Celestina Dominelli
ROMA
Si è chiuso tutto il giorno a Palazzo Grazioli, tenuto lontano dal consiglio dei ministri da una fastidiosa laringite. Ma la sua agenda di ieri non si è fermata e Silvio Berlusconi ha trovato anche il tempo di ricevere il sottosegretario all'Economia, Nicola Cosentino, e il neogovernatore Stefano Caldoro, che gli hanno illustrato i disastrati conti della Campania.
L'eredità di Bassolino non è però al centro dei pensieri del premier. Preoccupato soprattutto dagli sviluppi dell'inchiesta perugina. E da quelle otto pagine piene di nomi scovati nel pc dell'imprenditore Diego Anemone, da cui il Cavaliere teme possano arrivare nuovi colpi all'esecutivo.
Per questo, a chi lo ha incontrato ieri, Berlusconi ha sottolineato la sua amarezza crescente verso un ciclone giudiziario senza controllo che potrebbe colpire altre tessere del suo esecutivo, minandone la stessa stabilità. «Io non c'entro, non ho mai usato la politica per gli affari – è il suo ragionamento – e sono il primo a chiedere pulizia sempre. Questo però è il modo peggiore, così si fa solo sciacallaggio, ma chi sbaglia sarà comunque messo alla porta».
I timori per gli effetti legati alla lista sono tutt'uno con l'irritazione del Cavaliere verso chi avrebbe puntato ad arricchirsi nonostante i benefici del suo ruolo politico. Non fa nomi Berlusconi, ma il caso Scajola ha squarciato le sue certezze. Certo il Cavaliere resta garantista («non si può buttare tutti nel tritacarne») e si guarda bene dal parlare di una nuova Tangentopoli preferendo piuttosto pensare a singole schegge impazzite. Ma intanto prende tempo sul dopo Scajola, vuole capire se nuovi nomi saranno colpiti fermo restando «che eventuali altre responsabilità sarebbero tutte da dimostrare».

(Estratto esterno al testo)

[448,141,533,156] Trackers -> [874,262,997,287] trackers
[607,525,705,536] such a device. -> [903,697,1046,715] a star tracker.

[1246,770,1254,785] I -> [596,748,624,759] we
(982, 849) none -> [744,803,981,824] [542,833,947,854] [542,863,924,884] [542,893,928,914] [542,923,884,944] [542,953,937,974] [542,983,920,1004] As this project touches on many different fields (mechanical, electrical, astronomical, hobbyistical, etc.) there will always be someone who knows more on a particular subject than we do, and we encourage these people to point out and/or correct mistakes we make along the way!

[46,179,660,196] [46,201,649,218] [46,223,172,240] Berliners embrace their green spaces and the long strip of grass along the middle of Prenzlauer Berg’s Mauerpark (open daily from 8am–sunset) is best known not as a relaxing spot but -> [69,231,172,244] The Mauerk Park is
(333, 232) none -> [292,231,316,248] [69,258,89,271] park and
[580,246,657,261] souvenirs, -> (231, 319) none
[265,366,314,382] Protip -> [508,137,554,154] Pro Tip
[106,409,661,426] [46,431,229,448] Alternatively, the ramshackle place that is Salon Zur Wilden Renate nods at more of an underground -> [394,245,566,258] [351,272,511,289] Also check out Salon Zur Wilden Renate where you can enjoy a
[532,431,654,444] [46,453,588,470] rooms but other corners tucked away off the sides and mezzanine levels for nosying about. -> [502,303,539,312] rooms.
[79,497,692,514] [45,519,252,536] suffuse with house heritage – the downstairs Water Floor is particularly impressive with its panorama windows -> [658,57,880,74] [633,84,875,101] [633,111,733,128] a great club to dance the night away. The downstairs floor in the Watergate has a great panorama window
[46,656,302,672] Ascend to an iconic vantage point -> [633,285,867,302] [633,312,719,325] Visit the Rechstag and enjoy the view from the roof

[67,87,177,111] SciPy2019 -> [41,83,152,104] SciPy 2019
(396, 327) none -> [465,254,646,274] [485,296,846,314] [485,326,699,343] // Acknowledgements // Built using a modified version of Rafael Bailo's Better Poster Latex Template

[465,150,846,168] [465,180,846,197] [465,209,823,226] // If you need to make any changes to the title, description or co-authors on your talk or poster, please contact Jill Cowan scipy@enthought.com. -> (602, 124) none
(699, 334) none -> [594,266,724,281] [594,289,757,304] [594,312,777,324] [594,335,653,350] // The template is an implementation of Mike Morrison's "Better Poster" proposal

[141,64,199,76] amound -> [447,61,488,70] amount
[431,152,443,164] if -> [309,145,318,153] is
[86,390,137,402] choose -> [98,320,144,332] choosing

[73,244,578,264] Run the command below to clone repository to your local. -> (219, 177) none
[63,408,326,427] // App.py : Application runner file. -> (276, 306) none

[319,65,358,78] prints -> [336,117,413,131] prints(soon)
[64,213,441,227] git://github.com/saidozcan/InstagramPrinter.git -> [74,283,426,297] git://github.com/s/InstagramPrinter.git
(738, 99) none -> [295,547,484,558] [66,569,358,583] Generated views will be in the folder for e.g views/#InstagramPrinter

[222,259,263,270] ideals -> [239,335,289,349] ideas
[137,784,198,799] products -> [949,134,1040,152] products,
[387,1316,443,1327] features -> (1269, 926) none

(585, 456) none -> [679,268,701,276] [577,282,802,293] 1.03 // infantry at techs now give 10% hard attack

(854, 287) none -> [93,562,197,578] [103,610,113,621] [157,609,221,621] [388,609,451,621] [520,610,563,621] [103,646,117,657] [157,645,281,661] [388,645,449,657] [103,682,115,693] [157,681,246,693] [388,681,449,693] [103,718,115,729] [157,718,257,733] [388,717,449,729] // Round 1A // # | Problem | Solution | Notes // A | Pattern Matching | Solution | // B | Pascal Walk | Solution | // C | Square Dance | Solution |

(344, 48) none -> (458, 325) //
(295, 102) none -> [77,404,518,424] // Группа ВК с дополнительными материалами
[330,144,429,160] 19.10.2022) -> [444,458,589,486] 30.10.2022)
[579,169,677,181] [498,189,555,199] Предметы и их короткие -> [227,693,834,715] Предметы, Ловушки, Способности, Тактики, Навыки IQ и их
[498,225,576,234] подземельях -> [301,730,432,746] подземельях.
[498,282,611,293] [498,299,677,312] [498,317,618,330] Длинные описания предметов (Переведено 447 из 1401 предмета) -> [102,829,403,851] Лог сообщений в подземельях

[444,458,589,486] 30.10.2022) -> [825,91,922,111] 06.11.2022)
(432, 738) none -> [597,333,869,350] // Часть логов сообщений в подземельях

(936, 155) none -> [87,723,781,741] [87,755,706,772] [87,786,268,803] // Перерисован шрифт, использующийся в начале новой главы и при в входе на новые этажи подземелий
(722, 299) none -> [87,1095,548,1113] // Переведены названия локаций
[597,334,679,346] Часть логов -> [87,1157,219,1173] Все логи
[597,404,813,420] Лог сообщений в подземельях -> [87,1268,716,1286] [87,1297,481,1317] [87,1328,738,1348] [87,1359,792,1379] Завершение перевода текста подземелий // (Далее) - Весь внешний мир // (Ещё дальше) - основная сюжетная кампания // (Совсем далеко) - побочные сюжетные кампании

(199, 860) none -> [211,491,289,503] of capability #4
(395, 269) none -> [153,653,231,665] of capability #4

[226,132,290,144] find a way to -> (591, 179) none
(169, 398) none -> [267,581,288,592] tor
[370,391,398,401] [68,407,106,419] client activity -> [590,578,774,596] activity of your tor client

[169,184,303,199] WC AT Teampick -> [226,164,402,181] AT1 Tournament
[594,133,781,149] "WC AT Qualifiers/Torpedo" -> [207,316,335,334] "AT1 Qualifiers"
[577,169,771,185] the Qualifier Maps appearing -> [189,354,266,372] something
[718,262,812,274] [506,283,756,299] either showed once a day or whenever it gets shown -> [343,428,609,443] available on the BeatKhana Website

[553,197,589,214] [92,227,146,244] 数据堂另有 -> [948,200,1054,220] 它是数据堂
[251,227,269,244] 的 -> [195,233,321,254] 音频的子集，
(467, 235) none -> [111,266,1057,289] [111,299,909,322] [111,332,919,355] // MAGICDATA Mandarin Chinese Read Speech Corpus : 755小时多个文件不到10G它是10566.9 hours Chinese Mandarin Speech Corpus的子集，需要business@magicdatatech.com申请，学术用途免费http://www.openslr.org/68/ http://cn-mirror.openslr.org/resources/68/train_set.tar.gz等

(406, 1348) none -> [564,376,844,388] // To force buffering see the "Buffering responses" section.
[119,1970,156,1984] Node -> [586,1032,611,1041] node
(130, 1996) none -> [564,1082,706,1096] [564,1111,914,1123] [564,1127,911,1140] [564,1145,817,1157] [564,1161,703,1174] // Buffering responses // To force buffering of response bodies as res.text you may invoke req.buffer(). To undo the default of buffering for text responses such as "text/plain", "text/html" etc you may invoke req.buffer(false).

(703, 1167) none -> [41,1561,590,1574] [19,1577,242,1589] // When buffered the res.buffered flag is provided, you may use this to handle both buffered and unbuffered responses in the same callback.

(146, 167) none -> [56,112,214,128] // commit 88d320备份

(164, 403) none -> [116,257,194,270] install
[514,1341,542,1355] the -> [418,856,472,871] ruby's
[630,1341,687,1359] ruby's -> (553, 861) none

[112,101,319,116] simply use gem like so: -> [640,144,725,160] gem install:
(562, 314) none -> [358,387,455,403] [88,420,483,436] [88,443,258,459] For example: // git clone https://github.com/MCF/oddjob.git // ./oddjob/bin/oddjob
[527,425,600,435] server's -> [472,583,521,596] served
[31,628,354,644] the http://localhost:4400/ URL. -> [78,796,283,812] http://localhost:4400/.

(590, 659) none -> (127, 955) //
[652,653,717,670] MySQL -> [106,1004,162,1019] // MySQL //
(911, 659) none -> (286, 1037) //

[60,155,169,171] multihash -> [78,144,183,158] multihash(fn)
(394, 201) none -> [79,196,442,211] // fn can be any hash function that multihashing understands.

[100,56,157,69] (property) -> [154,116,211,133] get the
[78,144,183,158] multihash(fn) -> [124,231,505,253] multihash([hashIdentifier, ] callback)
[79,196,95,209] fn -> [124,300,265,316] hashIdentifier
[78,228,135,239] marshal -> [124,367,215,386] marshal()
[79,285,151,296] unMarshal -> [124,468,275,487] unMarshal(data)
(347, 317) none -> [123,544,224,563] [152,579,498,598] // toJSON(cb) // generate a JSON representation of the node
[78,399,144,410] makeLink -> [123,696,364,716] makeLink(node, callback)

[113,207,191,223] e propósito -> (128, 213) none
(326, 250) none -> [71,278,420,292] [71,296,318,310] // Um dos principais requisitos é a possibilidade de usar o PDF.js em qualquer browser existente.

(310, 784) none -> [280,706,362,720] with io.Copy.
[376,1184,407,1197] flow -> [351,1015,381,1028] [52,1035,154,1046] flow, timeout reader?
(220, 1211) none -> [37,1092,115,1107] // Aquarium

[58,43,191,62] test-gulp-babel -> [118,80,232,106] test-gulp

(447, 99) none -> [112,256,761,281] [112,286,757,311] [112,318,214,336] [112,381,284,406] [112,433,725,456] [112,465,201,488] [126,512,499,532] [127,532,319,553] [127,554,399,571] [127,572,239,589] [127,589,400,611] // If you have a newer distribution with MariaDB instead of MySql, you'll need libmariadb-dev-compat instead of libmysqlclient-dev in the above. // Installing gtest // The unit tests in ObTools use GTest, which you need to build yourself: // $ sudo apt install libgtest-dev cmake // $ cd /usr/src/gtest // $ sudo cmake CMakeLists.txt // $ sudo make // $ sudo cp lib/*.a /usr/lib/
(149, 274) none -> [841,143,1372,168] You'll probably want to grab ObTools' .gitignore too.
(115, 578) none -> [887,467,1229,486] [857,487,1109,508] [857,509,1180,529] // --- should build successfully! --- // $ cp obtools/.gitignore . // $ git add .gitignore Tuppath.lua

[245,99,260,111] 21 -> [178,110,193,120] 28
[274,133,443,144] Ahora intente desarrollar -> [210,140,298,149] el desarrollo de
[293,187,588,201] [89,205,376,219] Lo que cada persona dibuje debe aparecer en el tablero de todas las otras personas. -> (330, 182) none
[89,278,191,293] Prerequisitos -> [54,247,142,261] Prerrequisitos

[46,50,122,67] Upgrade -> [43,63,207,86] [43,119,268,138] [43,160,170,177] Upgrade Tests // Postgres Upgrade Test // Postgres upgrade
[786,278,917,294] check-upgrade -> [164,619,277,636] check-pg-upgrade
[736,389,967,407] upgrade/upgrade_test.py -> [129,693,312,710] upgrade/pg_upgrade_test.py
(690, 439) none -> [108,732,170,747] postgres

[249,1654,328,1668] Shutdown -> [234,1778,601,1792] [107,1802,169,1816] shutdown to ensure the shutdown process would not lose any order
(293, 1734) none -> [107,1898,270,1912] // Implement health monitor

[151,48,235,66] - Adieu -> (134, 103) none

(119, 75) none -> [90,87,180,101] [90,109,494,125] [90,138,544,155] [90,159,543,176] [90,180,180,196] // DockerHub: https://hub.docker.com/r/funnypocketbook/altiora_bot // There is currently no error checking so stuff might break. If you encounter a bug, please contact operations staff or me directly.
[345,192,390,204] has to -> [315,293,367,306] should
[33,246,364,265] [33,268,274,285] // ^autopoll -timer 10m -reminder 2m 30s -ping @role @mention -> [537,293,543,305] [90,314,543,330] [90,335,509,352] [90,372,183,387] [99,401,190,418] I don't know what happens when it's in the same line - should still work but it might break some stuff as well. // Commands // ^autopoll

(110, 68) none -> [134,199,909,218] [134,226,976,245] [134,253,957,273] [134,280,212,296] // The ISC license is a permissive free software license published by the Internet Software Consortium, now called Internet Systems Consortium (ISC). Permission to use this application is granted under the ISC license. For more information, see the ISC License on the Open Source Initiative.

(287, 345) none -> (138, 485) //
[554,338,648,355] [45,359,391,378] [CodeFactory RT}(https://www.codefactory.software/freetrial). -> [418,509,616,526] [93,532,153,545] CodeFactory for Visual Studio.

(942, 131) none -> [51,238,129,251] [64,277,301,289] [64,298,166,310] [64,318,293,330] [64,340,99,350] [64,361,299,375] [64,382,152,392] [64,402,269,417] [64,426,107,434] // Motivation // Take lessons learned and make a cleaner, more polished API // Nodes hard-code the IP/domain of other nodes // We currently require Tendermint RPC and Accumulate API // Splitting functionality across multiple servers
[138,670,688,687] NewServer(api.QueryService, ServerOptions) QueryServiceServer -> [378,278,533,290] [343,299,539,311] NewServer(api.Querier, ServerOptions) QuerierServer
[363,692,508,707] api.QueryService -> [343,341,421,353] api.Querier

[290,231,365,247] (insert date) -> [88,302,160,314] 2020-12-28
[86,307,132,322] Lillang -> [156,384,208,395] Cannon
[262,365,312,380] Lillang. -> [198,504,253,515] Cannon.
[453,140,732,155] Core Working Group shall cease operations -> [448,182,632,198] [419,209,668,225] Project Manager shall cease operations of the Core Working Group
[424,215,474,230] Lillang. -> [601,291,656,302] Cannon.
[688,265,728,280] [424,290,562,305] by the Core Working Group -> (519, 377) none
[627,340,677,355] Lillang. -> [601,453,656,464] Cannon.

Lo ha detto anche a un gruppo di imprenditori ricevuto due sere fa a Palazzo Grazioli a cui il Cavaliere ha ribadito la sua linea: se qualcun altro ha sbagliato non resterà che metterlo fuori dall'esecutivo. Per ora comunque il governo è stabile, «abbiamo i numeri per governare», e anche il rapporto con Fini, nonostante il gelo, non desta preoccupazioni.
Certo è difficile fare previsioni su cosa salterà ancora fuori dopo quella che, per Fabrizio Cicchitto «è l'ennesima lista di proscrizione», ma Berlusconi è rincuorato dal sapere che il suo alleato più fedele gli è vicino. «È un inchiesta un po' strana - è l'analisi di Umberto Bossi – forse un po' preparata», ma anche se dovessero essere coinvolti altri ministri «finché ci siamo io, la Lega e Tremonti, il governo non rischia, non lo buttano giù». Mentre l'opposizione, con il segretario del Pd, Pierluigi Bersani, chiede che «si vada assolutamente a fondo. Il governo deve mettere mano all'impianto altrimenti la corruzione dilagherà». E comunque, chiarisce il leader dei democratici, «se ci saranno sviluppi di un certo tipo noi siamo pronti».
Sullo sfondo resta la porta mai chiusa verso l'Udc. Ma restano soprattutto le tensioni con Gianfranco Fini, acuite da quello che lo stesso Cavaliere ha definito «un grande pasticcio». Perché la mossa di mandare in campo il coordinatore Denis Verdini, per riavviare il dialogo, è fallita miseramente. Convincendolo che la scelta di affidarsi a mediatori non è forse la migliore. Anche se il Cavaliere ha comunque gradito l'iniziativa di Spazio aperto, promossa da alcuni ex An, Andrea Augello e Silvano Moffa, e lanciata ieri ufficialmente. Tanto da spingere alcuni dei suoi uomini più vicini, da Cicchitto a Gaetano Quagliariello, a lodarne l'avvio. «È evidente - ragiona un esponente di spicco della maggioranza – che il presidente Berlusconi sta lanciando un messaggio distensivo a Fini dopo l'incidente con Verdini. I due sono andati oltre le loro stesse intenzioni e tornare indietro non sarà semplice».